• **Problem requirements**
Your task is to print, exactly and only, the lines from the start of the entries below through the line with "-80,21 +80,21 @@". Include both ends, but skip the pictures.

• **Available data**

-- Opening Marker --

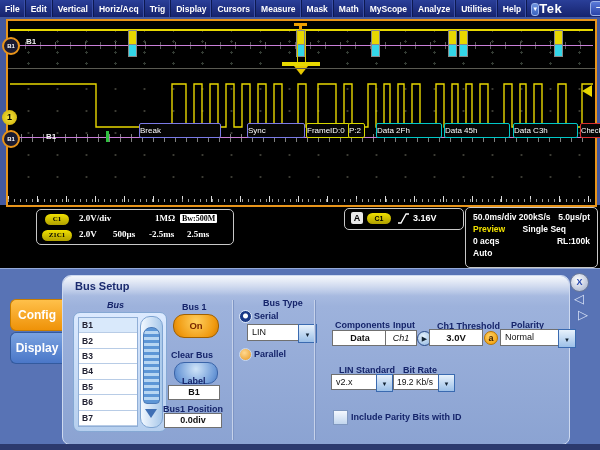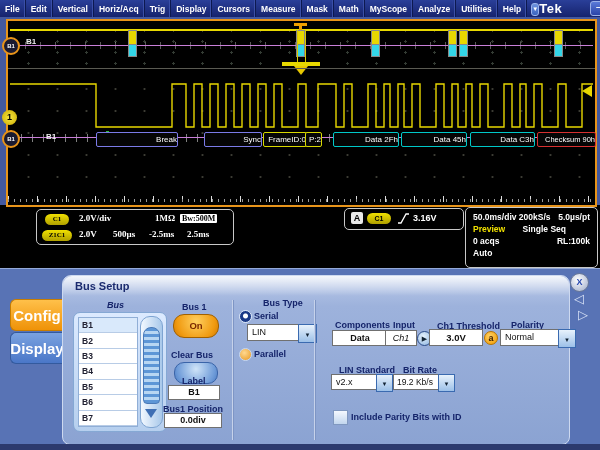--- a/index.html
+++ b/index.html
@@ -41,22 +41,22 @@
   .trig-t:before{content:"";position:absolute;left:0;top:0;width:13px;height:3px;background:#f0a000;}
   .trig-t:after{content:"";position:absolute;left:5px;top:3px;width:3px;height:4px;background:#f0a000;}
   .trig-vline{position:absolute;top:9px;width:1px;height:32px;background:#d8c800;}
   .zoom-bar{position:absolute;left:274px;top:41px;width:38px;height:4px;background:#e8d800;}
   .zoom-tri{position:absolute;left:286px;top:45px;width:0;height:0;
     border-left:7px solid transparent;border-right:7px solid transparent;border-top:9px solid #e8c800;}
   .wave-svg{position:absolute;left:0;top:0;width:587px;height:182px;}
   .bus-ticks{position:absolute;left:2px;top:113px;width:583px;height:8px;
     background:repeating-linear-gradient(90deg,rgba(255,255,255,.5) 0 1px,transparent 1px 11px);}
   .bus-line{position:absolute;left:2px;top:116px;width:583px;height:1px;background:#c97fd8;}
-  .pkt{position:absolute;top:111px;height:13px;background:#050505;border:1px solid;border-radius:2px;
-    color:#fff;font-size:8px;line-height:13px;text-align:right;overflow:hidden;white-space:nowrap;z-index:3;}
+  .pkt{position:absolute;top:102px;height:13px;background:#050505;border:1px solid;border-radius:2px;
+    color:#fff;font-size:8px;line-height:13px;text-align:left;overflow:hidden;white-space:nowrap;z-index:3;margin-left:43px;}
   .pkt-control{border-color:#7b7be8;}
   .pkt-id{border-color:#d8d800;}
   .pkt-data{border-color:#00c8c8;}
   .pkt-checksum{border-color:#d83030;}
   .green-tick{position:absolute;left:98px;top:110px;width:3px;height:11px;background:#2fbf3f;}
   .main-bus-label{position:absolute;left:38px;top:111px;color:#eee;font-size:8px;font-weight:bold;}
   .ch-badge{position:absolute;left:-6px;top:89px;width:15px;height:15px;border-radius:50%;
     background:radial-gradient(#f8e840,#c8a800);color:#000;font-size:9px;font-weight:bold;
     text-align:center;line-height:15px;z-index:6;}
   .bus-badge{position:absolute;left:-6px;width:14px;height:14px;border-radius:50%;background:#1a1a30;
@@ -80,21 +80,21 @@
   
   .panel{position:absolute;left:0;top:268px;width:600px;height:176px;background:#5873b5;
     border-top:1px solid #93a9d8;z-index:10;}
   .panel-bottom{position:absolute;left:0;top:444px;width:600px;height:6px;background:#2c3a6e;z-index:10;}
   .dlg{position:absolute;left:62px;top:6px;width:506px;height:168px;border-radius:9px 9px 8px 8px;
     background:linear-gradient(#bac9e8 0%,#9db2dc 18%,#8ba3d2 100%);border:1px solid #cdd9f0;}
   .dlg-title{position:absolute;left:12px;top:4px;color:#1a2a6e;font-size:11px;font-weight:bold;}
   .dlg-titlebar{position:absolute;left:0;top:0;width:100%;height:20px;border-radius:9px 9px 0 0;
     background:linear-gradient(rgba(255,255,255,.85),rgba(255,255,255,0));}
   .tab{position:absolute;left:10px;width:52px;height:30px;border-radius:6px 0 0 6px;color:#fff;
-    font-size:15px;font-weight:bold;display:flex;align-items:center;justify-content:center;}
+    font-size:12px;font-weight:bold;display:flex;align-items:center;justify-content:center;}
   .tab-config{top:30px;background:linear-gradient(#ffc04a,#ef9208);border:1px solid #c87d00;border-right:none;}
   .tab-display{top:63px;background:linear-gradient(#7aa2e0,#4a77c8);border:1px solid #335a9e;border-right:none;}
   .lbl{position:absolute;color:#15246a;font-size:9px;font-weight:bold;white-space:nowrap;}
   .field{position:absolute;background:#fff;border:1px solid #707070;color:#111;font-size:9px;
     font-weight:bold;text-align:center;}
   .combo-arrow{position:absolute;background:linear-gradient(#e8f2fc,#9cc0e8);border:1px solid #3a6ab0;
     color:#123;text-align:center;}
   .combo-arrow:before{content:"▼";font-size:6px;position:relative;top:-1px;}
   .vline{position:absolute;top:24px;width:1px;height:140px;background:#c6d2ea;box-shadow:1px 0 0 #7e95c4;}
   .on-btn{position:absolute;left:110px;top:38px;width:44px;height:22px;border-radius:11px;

-- Closing Marker --

• **Solution below**
--- a/index.html
+++ b/index.html
@@ -41,22 +41,22 @@
   .trig-t:before{content:"";position:absolute;left:0;top:0;width:13px;height:3px;background:#f0a000;}
   .trig-t:after{content:"";position:absolute;left:5px;top:3px;width:3px;height:4px;background:#f0a000;}
   .trig-vline{position:absolute;top:9px;width:1px;height:32px;background:#d8c800;}
   .zoom-bar{position:absolute;left:274px;top:41px;width:38px;height:4px;background:#e8d800;}
   .zoom-tri{position:absolute;left:286px;top:45px;width:0;height:0;
     border-left:7px solid transparent;border-right:7px solid transparent;border-top:9px solid #e8c800;}
   .wave-svg{position:absolute;left:0;top:0;width:587px;height:182px;}
   .bus-ticks{position:absolute;left:2px;top:113px;width:583px;height:8px;
     background:repeating-linear-gradient(90deg,rgba(255,255,255,.5) 0 1px,transparent 1px 11px);}
   .bus-line{position:absolute;left:2px;top:116px;width:583px;height:1px;background:#c97fd8;}
-  .pkt{position:absolute;top:111px;height:13px;background:#050505;border:1px solid;border-radius:2px;
-    color:#fff;font-size:8px;line-height:13px;text-align:right;overflow:hidden;white-space:nowrap;z-index:3;}
+  .pkt{position:absolute;top:102px;height:13px;background:#050505;border:1px solid;border-radius:2px;
+    color:#fff;font-size:8px;line-height:13px;text-align:left;overflow:hidden;white-space:nowrap;z-index:3;margin-left:43px;}
   .pkt-control{border-color:#7b7be8;}
   .pkt-id{border-color:#d8d800;}
   .pkt-data{border-color:#00c8c8;}
   .pkt-checksum{border-color:#d83030;}
   .green-tick{position:absolute;left:98px;top:110px;width:3px;height:11px;background:#2fbf3f;}
   .main-bus-label{position:absolute;left:38px;top:111px;color:#eee;font-size:8px;font-weight:bold;}
   .ch-badge{position:absolute;left:-6px;top:89px;width:15px;height:15px;border-radius:50%;
     background:radial-gradient(#f8e840,#c8a800);color:#000;font-size:9px;font-weight:bold;
     text-align:center;line-height:15px;z-index:6;}
   .bus-badge{position:absolute;left:-6px;width:14px;height:14px;border-radius:50%;background:#1a1a30;
@@ -80,21 +80,21 @@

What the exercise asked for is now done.